A higher death rate is associated with multiple factors, including medication resistance and co-infection with the human immunodeficiency virus (HIV). This shows the need to obtain new and effective drug candidates in improving tuberculosis (TB) treatment. In addition, the phosphatidylinositol mannosyltransferase (PimA) enzyme starts the production of phosphatidyl-myo-inositol. PimA has been identified as a key enzyme and an important area for further research in the development of anti-TB drugs. Previous research investigated various applications including marine resources driven by a deeper understanding of the distinctive features of the ecosystem and the diverse array of organisms. Therefore, this research aims to investigate the potential of Indonesian marine compounds as inhibitors of PimA, with a focus on binding energy, interaction modes, and stability using docking and molecular dynamics (MD) investigation methodologies.
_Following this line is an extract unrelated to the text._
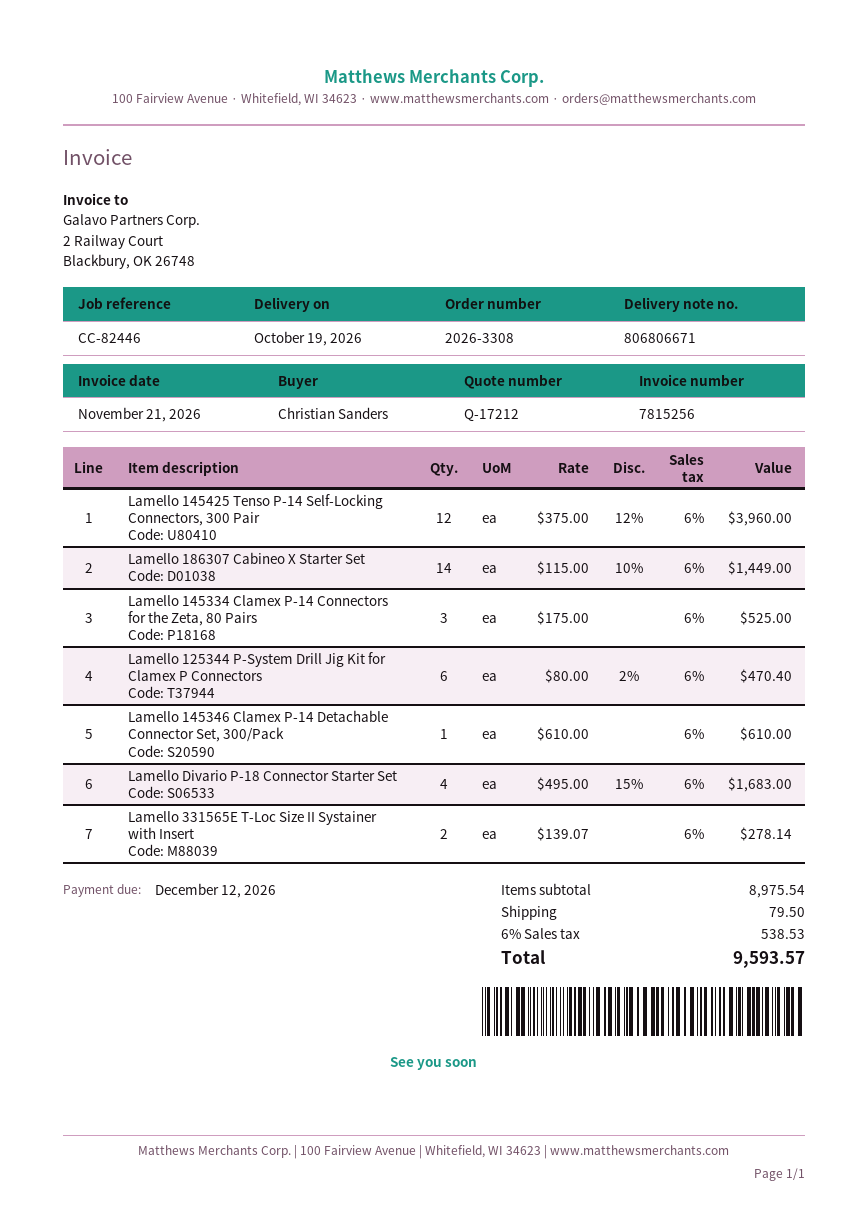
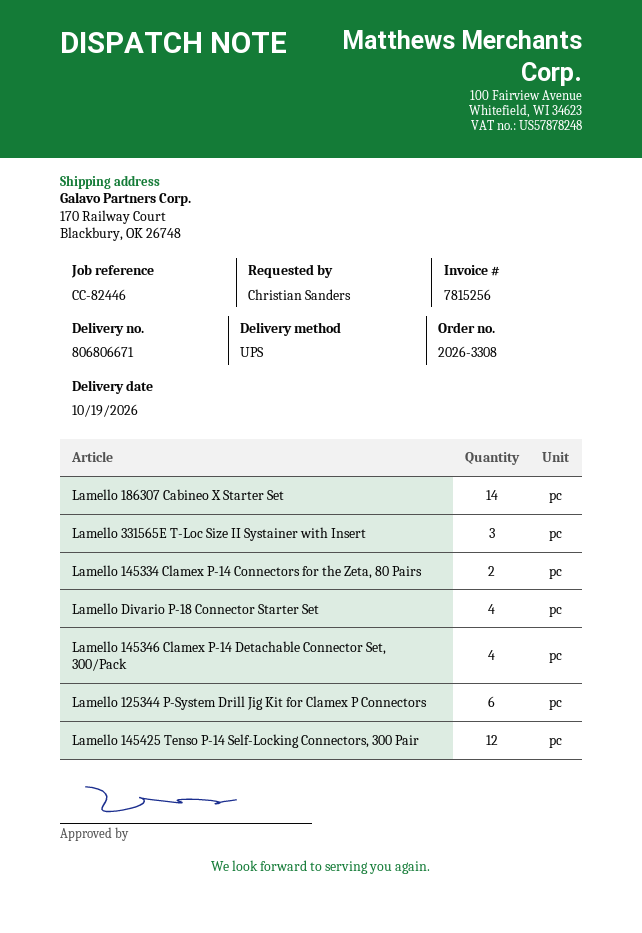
Lamello 145334 Clamex P-14 Connectors for the Zeta, 80 Pairs: 3 -> 2
Lamello 145346 Clamex P-14 Detachable Connector Set, 300/Pack: 1 -> 4
Lamello 331565E T-Loc Size II Systainer with Insert: 2 -> 3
The results show that a total of 84 Indonesian marine compounds are effectively docked to the PimA to obtain compounds 21, 27, and 33 for further investigation. Based on the MD analysis, compound 27 (desulfohaplosamate) is the most promising candidate among the new MTB-PimA inhibitors. Compounds bind to PimA, as shown by a strong affinity of -30.09 kJ/mol, and form hydrogen bonds with the key amino acid residue Gly16. Furthermore, a stable complex is formed to easily analyze the antibacterial agents targeting MTB in the future.